Io e De Andrè fingevamo di essere brave persone ma eravamo delle carogne. Da ragazzi tormentavamo due omosessuali, uno dichiarato e l’altro no. Li prendevamo a pietrate, solo per il gusto di farlo. Perfidia pura. Ugo Tognazzi? È stato salvato dal caso. Un giorno, a Milano, incontra un travestito affascinante, viene colto da una curiosità tragica e decide di portarselo in hotel, vicino al Corriere della Sera.

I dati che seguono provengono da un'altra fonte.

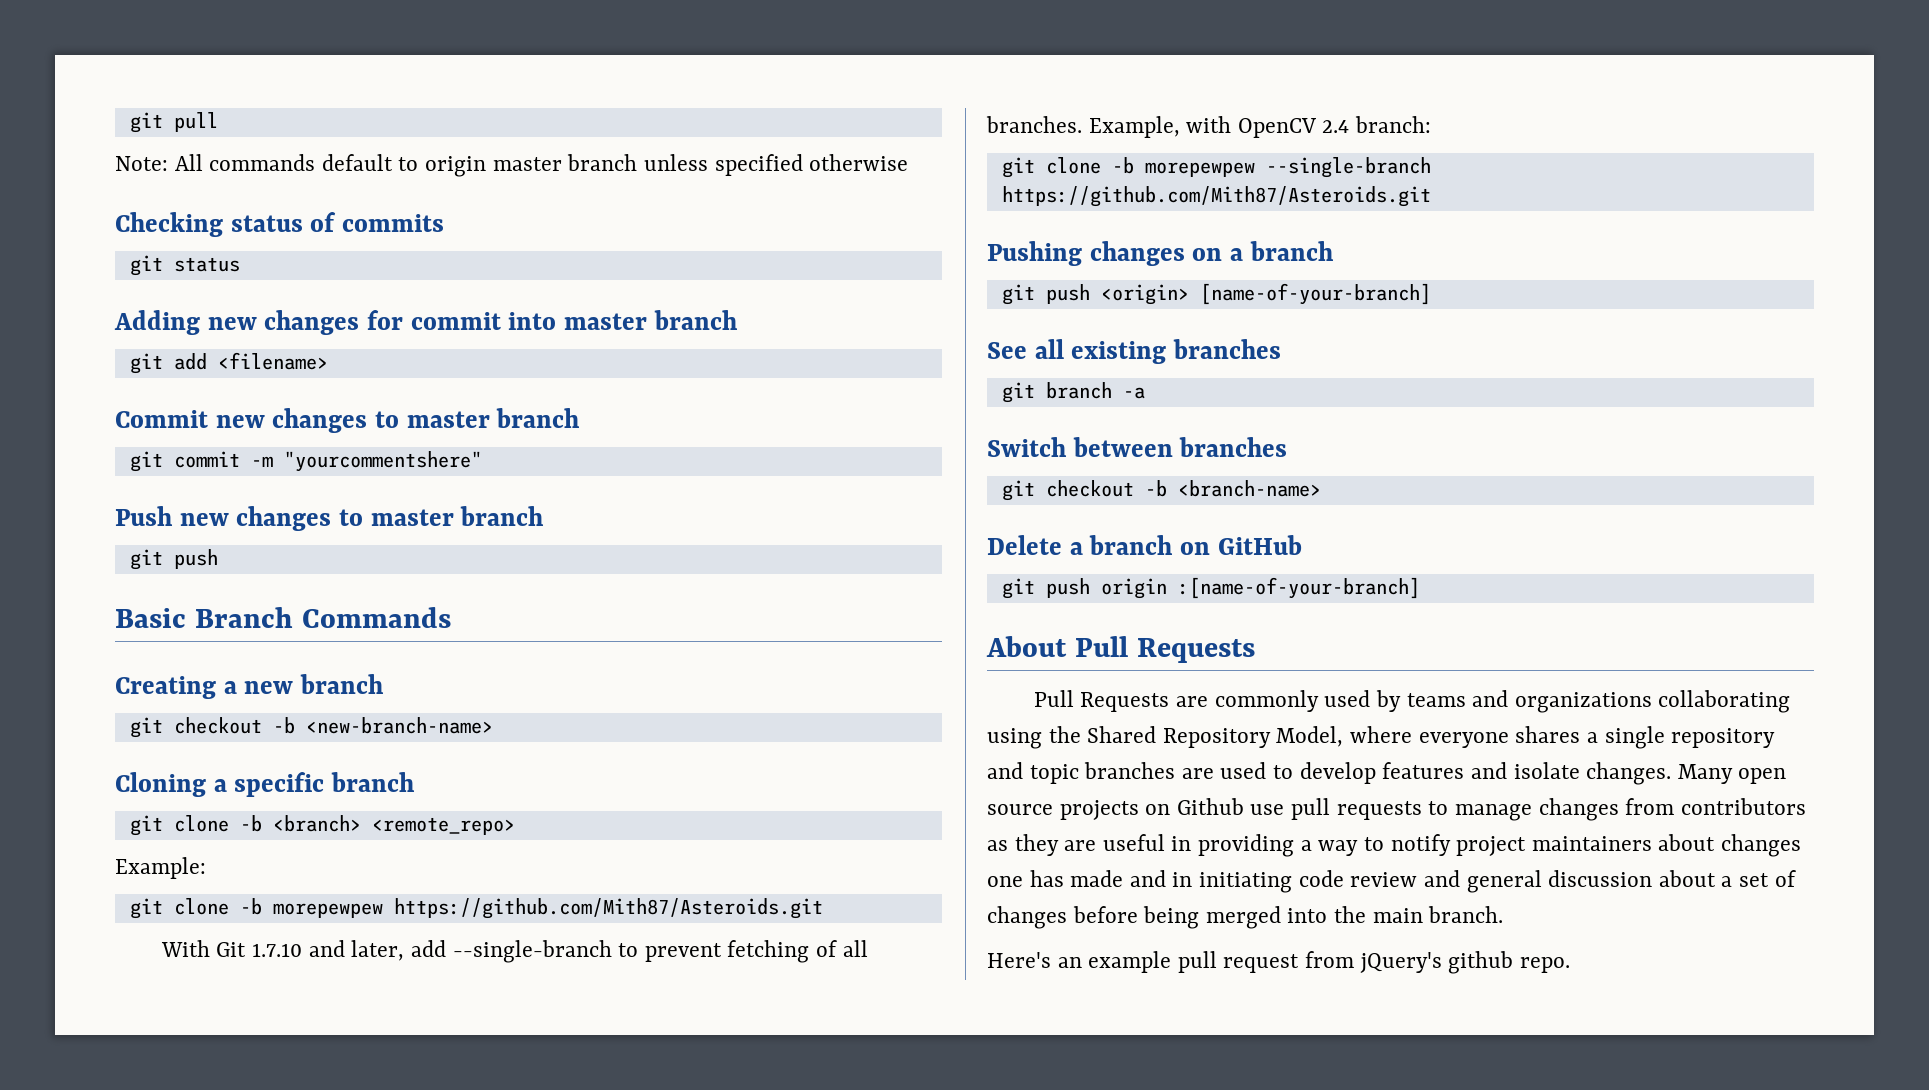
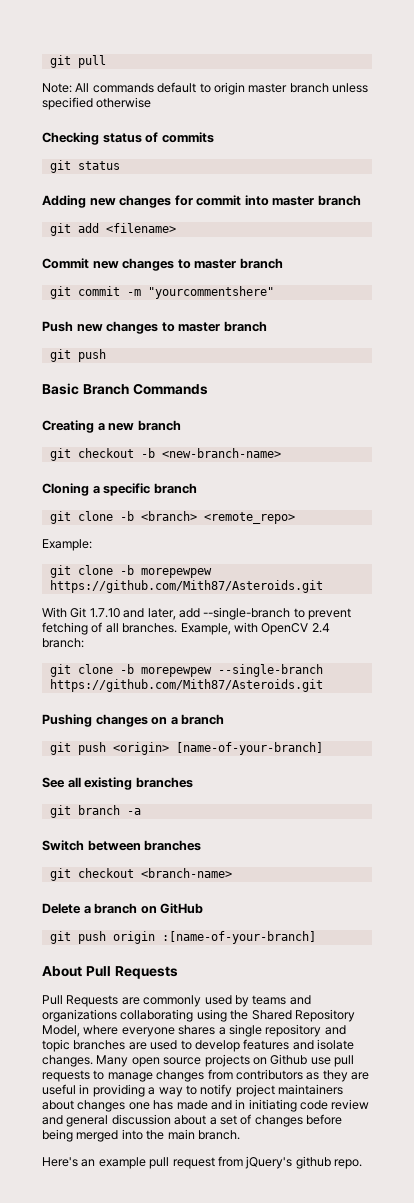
[1144,480,1167,497] -b -> (134, 873) none

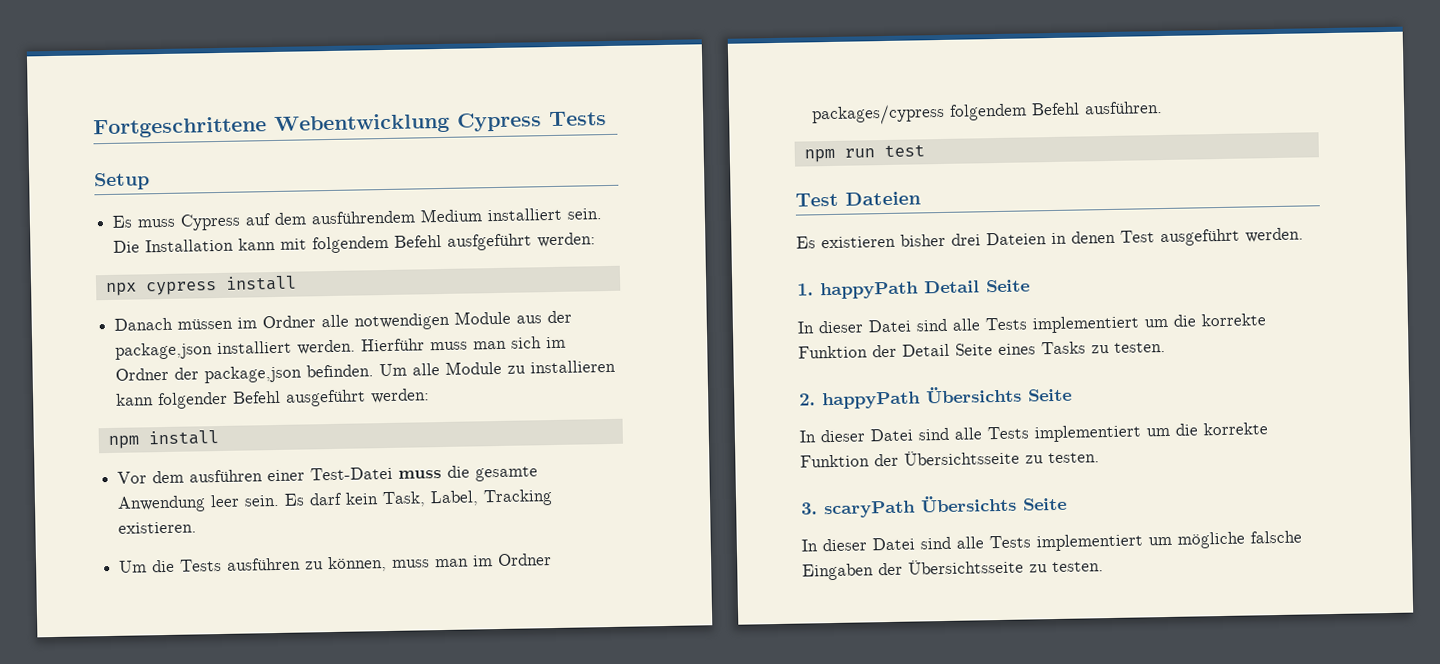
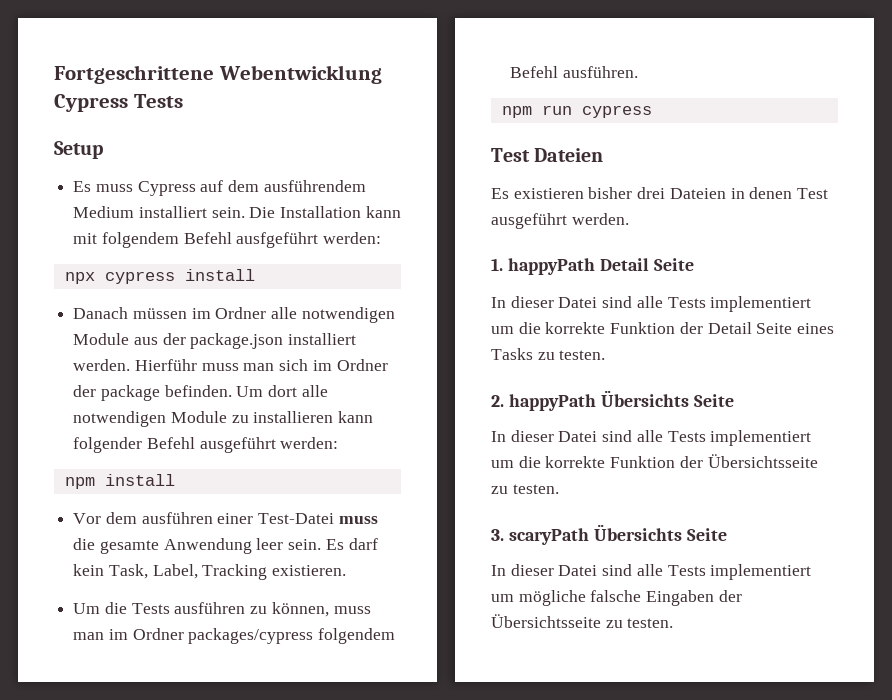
[115,342,214,360] package,json -> [190,333,284,349] package.json
[204,365,303,384] package,json -> [100,385,160,401] package
[412,363,441,376] alle -> [268,385,328,397] [73,411,167,427] dort alle notwendigen
[883,144,925,158] test -> [581,105,652,118] cypress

Mentre sta cercando di sodomizzarlo, per strada scoppia una bomba che Tognazzi interpreta come segnale divino. Da quel giorno la sua condotta è stata più lineare“.

 

81 anni a dicembre.
Una decina di anni fa certo di morire perché gliel’aveva predetto una cartomante.
In passato grande attore.
Maschera comica straordinaria, in grado di realizzarci un personaggio come Fantozzi semplicemente irripetibile.
Eppure con il passare degli anni sempre più indifendibile, rincoglionito, provocatorio.
Paolo Villaggio continua, mese dopo mese, a regalare interviste choc. L’ultima della lista firmata Panorama.
Tra d’Urso, quotidiani e settimanali Villaggio ha massacrato una carriera fatta di tanti alti e pochissimi bassi, per poi precipitare in un decennio.
Perché dinanzi ad un uomo tanto indifendibile, che arriva ad esternare quasi con fierezza pseudo verità simili, c’è solo che da provare pena. Neanche disprezzo. Bensì pura e semplice pena.
Perché di umano, nel mitico ragionier Ugo Fanzotti, non c’è rimasto nulla.